(Records from a data collection)

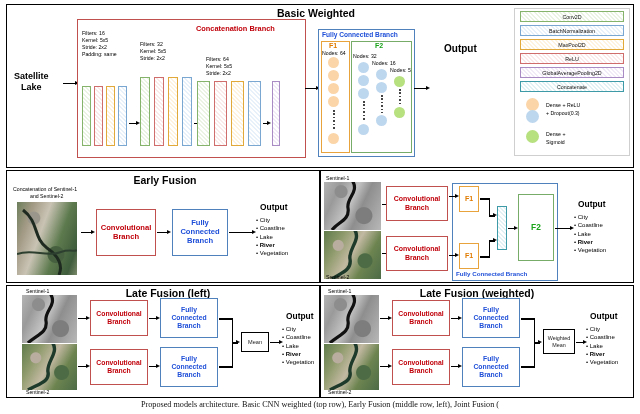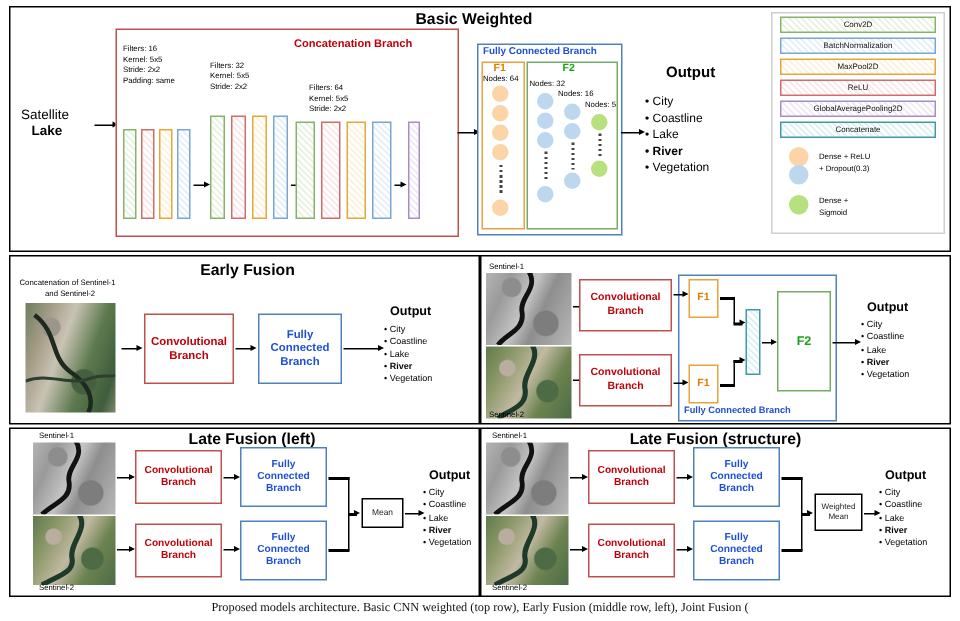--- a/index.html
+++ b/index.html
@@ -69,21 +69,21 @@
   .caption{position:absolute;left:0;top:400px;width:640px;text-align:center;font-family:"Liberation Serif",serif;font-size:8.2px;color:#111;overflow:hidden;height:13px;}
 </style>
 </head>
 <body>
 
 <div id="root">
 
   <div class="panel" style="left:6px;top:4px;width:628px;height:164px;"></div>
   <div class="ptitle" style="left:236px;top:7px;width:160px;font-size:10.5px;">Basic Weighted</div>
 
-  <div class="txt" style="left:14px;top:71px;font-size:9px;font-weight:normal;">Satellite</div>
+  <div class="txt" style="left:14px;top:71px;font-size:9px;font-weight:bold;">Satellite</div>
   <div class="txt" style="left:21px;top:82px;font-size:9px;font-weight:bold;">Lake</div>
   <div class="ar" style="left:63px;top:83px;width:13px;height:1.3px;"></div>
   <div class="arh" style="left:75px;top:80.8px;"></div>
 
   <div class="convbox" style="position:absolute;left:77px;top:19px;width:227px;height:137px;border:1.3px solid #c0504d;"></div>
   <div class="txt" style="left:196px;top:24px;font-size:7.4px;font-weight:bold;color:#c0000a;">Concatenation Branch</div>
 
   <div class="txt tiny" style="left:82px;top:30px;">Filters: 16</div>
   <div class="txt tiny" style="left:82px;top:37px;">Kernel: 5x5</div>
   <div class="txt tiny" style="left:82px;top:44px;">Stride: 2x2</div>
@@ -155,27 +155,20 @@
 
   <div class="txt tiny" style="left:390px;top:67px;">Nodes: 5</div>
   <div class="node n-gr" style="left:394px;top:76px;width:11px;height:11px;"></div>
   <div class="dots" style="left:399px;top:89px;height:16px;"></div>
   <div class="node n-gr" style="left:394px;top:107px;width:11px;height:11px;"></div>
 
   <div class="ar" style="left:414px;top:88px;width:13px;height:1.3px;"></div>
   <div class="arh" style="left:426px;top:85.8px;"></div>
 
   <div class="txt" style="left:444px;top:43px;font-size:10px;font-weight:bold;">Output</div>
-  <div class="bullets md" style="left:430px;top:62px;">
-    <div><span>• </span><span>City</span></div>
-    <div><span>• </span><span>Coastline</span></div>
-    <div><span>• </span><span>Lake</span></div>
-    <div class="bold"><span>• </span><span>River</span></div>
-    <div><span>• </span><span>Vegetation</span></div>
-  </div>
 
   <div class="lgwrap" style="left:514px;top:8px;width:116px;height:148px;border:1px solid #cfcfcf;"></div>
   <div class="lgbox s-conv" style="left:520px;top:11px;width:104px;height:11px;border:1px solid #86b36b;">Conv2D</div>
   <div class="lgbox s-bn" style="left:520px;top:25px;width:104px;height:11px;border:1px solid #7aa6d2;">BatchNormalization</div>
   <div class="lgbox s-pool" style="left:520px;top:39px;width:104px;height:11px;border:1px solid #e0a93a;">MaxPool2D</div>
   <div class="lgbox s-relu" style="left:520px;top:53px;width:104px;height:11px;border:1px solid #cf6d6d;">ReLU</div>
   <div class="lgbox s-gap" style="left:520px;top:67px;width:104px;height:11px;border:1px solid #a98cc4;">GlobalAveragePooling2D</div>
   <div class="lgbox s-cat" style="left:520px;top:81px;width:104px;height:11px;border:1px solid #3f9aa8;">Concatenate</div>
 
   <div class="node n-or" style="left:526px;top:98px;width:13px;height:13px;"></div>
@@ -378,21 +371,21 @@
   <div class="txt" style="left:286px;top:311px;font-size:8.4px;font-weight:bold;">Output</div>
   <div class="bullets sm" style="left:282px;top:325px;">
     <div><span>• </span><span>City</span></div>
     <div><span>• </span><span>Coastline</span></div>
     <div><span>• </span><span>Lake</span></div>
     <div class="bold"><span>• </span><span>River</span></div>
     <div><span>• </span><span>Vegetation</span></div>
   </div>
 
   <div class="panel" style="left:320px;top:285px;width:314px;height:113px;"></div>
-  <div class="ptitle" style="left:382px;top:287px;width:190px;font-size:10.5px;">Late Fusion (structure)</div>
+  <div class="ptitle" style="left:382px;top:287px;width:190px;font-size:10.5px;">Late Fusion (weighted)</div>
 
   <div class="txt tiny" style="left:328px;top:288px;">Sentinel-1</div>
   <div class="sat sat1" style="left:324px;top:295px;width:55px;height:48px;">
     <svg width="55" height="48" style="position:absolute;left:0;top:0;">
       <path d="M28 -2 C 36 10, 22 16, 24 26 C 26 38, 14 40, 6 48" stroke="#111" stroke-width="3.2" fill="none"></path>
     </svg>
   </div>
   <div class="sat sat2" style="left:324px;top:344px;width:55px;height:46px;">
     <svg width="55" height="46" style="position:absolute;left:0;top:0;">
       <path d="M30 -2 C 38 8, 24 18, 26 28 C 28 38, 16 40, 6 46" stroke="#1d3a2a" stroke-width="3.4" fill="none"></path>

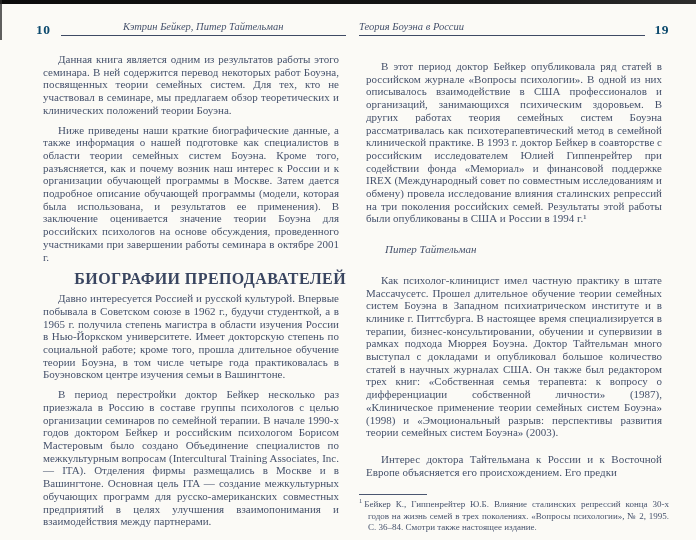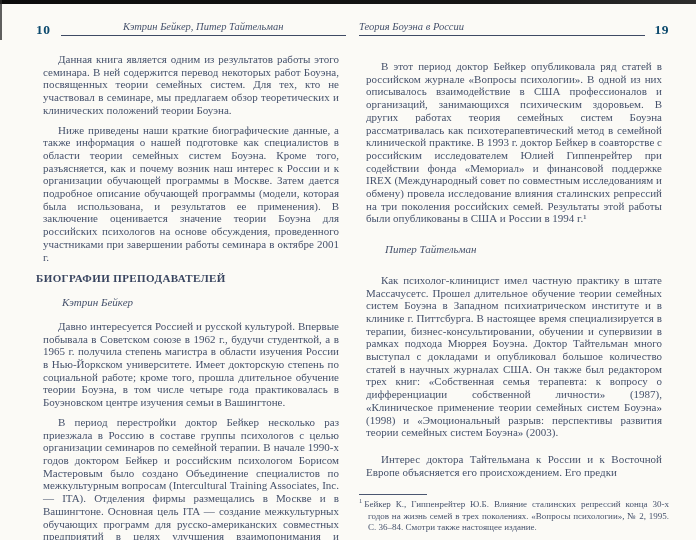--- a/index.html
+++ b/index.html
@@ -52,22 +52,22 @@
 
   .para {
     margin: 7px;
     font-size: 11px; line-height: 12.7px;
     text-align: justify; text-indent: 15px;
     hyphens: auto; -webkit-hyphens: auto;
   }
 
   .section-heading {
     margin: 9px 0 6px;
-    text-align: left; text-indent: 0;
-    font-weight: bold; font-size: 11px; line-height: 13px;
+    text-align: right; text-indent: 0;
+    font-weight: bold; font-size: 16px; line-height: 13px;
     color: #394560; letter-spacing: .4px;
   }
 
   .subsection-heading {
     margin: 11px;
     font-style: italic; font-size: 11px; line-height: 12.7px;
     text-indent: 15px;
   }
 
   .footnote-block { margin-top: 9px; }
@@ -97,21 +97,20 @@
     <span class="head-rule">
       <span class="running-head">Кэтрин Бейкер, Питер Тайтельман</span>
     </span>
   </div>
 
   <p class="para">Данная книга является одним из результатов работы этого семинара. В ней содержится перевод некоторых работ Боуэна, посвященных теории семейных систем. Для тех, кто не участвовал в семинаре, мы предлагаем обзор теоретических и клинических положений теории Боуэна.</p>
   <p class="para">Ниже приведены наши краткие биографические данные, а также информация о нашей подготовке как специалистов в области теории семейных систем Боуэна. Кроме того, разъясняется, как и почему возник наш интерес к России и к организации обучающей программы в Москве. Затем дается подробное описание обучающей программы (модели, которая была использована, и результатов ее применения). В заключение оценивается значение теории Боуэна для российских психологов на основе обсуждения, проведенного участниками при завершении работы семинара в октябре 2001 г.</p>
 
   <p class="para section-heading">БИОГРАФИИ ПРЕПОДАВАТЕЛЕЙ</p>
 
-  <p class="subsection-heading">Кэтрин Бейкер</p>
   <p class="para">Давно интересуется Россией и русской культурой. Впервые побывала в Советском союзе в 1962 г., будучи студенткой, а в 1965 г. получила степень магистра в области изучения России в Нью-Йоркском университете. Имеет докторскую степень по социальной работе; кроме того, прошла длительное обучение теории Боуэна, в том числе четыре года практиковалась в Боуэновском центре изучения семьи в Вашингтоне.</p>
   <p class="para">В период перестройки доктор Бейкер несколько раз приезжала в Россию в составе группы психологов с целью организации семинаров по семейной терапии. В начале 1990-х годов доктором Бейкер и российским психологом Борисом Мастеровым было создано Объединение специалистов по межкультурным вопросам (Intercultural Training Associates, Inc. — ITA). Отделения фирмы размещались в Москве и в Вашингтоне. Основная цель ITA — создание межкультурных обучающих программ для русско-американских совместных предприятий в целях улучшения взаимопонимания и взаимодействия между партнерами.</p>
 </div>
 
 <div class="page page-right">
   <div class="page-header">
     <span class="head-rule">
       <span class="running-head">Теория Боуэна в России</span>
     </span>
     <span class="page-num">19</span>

* * *

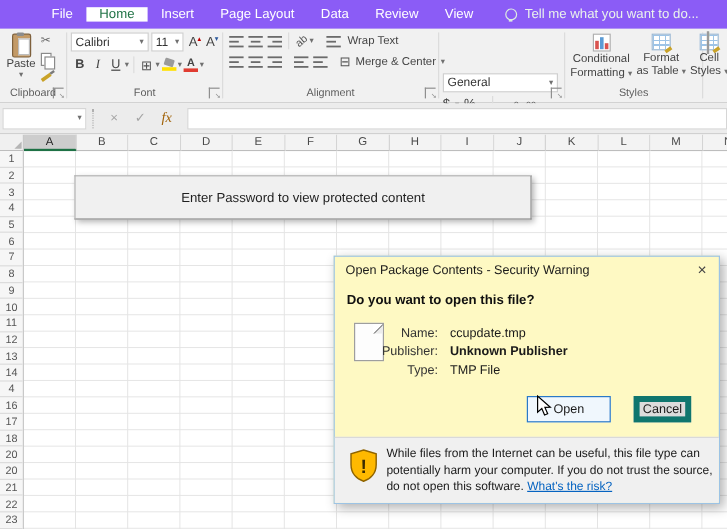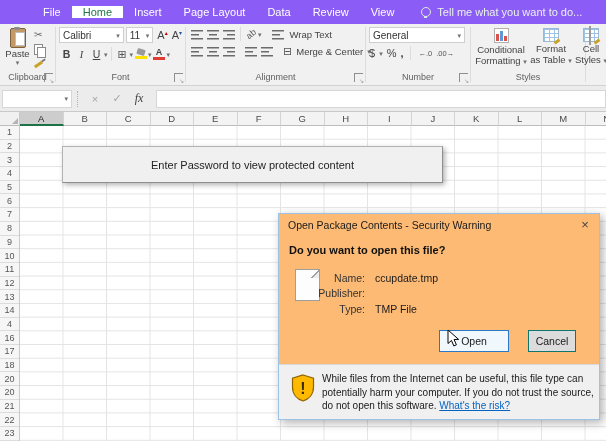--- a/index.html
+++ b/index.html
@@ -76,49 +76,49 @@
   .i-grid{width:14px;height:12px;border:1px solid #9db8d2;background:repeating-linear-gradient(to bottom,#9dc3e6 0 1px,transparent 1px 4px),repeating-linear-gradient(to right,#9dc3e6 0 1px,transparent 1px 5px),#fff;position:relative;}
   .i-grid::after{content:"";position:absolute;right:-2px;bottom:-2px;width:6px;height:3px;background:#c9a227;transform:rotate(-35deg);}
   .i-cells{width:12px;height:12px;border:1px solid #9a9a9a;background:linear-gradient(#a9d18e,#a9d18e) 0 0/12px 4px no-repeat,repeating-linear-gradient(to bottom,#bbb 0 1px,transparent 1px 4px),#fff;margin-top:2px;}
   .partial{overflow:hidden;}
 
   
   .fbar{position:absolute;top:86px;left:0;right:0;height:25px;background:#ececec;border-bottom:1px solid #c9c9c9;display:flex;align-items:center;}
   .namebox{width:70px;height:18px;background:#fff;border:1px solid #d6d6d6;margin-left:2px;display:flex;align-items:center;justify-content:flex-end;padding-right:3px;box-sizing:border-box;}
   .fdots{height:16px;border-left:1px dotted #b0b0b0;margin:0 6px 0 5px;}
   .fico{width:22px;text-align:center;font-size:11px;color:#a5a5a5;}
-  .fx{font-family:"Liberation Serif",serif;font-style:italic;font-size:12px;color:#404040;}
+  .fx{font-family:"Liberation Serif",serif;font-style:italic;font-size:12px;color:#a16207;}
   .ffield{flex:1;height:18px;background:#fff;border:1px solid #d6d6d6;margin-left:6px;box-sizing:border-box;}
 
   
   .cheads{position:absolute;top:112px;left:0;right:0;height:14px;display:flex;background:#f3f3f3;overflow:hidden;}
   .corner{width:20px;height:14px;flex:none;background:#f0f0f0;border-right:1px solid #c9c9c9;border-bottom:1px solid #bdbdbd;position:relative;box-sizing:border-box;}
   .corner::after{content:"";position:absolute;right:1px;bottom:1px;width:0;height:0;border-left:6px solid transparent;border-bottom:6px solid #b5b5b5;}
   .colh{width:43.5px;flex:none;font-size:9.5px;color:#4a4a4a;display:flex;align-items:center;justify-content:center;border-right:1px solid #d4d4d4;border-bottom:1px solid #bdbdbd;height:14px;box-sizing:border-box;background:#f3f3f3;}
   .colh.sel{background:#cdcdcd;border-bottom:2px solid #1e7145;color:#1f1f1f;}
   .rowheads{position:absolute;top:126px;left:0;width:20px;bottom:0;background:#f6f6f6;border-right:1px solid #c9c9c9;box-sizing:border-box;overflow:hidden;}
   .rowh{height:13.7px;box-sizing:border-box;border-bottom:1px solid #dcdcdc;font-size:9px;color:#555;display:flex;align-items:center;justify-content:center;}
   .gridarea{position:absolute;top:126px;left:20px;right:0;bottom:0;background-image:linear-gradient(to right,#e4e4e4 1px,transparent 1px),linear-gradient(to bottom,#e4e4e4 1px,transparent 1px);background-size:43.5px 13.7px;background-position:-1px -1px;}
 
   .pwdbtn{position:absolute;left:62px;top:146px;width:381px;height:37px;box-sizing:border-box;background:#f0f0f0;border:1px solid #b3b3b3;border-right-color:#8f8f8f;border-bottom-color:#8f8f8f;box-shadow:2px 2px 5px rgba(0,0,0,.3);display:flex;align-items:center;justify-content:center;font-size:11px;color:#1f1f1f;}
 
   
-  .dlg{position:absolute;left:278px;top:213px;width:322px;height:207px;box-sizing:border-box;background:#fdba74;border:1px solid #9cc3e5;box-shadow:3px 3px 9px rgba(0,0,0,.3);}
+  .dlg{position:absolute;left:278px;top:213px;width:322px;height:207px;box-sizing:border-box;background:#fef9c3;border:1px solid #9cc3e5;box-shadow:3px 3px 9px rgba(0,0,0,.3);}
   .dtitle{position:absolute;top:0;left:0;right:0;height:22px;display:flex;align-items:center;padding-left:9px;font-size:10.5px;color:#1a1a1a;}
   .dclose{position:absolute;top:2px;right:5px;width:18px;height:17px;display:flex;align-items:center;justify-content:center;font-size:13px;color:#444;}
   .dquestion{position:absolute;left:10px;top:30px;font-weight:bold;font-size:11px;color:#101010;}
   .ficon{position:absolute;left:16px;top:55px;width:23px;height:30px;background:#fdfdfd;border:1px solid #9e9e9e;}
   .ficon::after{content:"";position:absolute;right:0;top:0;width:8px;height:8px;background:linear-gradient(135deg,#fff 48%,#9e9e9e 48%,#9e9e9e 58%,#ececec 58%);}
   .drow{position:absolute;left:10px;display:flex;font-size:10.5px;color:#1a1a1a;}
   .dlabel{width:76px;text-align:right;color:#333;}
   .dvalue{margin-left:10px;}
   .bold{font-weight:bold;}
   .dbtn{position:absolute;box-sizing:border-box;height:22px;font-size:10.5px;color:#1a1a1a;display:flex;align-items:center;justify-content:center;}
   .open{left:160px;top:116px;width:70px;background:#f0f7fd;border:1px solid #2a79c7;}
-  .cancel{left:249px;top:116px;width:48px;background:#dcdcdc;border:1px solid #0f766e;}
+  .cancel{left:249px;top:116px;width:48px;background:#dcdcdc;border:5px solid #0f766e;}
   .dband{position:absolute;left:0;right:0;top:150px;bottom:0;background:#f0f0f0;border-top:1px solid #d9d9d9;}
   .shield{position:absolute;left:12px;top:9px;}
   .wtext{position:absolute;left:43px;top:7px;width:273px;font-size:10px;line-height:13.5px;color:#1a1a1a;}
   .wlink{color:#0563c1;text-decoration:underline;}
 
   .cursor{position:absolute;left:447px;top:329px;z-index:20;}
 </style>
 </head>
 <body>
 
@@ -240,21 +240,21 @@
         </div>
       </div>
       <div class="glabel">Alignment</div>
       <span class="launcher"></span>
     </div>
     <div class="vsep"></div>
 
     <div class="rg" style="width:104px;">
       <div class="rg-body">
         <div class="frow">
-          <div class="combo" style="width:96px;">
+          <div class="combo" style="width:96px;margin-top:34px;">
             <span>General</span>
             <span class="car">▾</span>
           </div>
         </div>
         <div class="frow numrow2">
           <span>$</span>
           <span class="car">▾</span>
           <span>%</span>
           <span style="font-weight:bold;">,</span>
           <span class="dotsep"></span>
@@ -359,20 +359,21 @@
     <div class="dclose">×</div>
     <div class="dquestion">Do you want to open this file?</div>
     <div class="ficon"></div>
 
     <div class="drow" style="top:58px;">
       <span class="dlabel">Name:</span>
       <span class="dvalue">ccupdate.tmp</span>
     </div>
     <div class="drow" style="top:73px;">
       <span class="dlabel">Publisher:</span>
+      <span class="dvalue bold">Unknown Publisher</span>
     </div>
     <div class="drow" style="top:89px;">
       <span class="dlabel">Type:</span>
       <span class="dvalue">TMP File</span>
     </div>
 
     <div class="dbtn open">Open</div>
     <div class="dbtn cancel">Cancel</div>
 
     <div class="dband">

...

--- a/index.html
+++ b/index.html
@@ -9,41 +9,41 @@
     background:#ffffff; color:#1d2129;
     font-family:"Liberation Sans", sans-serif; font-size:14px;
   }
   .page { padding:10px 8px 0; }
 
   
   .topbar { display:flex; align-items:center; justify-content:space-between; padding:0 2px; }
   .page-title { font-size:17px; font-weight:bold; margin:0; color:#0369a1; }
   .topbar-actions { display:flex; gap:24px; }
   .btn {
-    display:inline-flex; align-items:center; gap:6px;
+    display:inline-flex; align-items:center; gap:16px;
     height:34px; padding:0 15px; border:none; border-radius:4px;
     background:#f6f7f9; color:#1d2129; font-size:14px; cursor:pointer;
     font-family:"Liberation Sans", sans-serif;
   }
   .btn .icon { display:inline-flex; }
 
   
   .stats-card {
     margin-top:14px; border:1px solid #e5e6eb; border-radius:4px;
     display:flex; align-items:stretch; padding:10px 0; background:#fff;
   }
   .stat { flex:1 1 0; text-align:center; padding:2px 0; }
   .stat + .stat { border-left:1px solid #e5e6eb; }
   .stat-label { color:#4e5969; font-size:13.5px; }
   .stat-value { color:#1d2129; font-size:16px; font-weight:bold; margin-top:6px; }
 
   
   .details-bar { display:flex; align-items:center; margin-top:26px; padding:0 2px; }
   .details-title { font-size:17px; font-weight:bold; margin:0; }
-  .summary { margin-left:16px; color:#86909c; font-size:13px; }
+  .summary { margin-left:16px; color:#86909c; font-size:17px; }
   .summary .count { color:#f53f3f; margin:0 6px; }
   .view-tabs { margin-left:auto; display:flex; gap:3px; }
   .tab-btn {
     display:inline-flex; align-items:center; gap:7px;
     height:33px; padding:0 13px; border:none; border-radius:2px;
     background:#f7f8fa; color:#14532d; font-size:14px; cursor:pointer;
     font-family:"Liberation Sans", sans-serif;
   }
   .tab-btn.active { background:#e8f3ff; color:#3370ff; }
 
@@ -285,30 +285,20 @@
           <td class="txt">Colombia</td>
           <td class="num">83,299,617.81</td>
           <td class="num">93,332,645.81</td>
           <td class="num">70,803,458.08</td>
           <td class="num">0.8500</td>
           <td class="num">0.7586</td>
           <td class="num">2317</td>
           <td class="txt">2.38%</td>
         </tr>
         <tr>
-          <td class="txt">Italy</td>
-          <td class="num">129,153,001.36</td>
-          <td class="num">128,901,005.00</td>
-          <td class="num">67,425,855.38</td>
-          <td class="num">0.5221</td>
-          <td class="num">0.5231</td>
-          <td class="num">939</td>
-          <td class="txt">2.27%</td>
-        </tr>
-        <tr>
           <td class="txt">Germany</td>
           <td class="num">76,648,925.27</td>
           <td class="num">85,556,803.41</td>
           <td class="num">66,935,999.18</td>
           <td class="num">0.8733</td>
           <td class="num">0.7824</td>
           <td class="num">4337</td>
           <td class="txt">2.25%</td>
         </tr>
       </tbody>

• [ASSIGNMENT] Collect every line with the string "stroke" from the records, and copy each.

• [SOLUTION TO THIS TASK]
       <path d="M28 -2 C 36 10, 22 16, 24 26 C 26 38, 14 40, 6 48" stroke="#111" stroke-width="3.2" fill="none"></path>
       <path d="M30 -2 C 38 8, 24 18, 26 28 C 28 38, 16 40, 6 46" stroke="#1d3a2a" stroke-width="3.4" fill="none"></path>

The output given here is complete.